### Exercise material
--------------------------------

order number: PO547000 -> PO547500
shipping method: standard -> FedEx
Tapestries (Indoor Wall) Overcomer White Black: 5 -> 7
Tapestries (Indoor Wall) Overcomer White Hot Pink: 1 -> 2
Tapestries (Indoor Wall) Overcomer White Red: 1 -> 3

--------------------------------

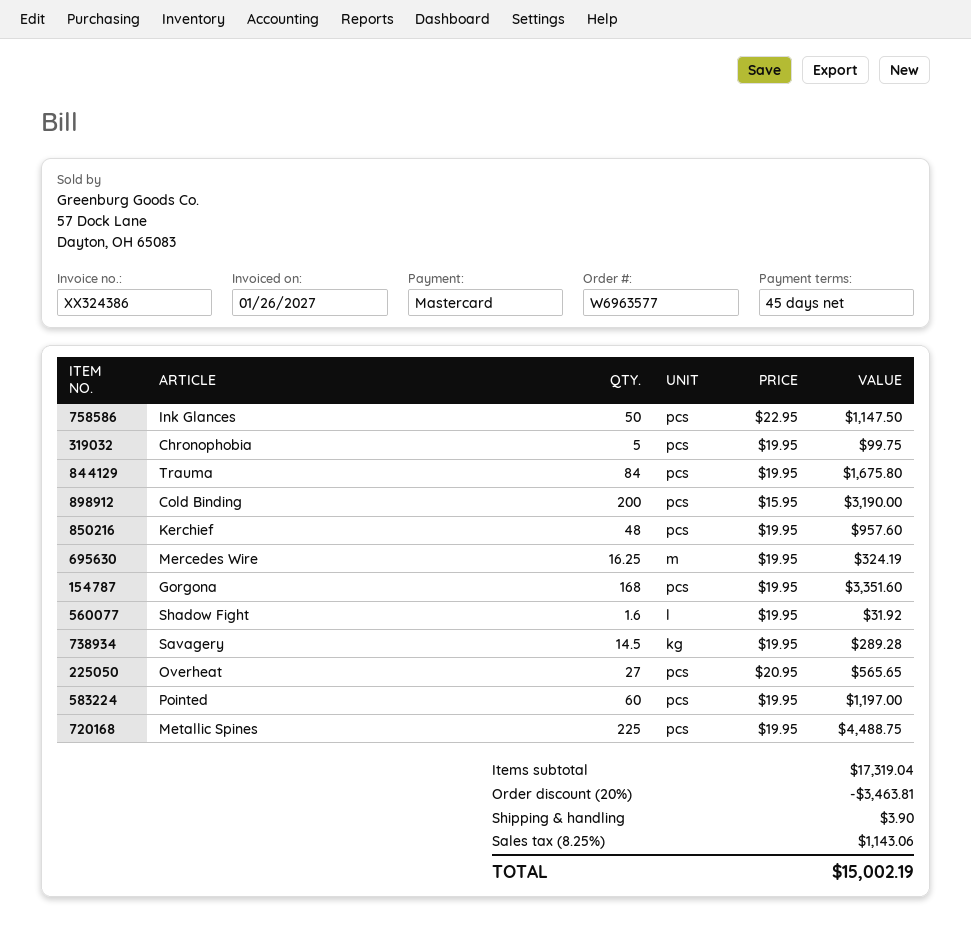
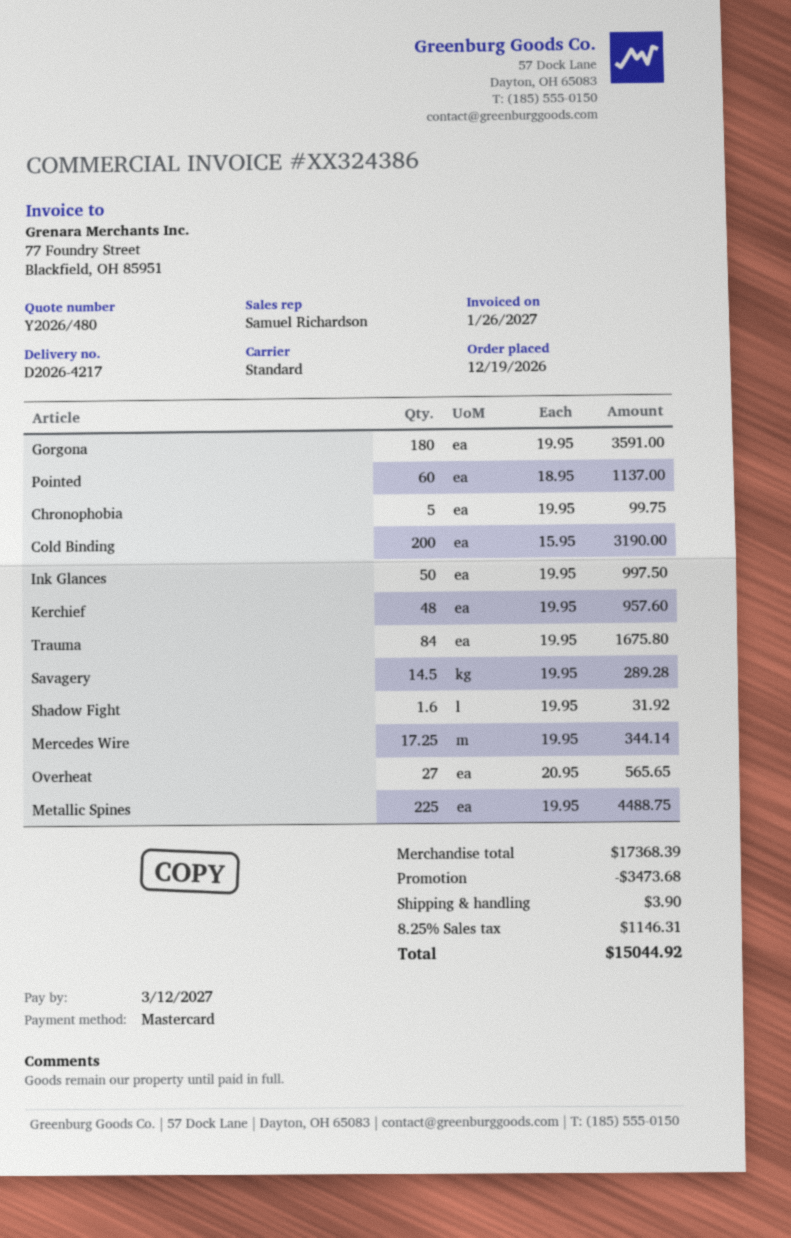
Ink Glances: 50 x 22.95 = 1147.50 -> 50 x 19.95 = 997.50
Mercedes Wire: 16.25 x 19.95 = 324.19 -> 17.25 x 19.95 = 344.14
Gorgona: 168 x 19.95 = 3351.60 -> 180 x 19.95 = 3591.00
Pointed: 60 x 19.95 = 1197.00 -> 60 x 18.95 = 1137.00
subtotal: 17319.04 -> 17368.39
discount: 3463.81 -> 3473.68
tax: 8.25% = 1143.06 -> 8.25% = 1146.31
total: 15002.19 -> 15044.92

--------------------------------

### What to work on
A single number is the whole answer: how many lines in the data above hold the string "White".

### Solution to this task
3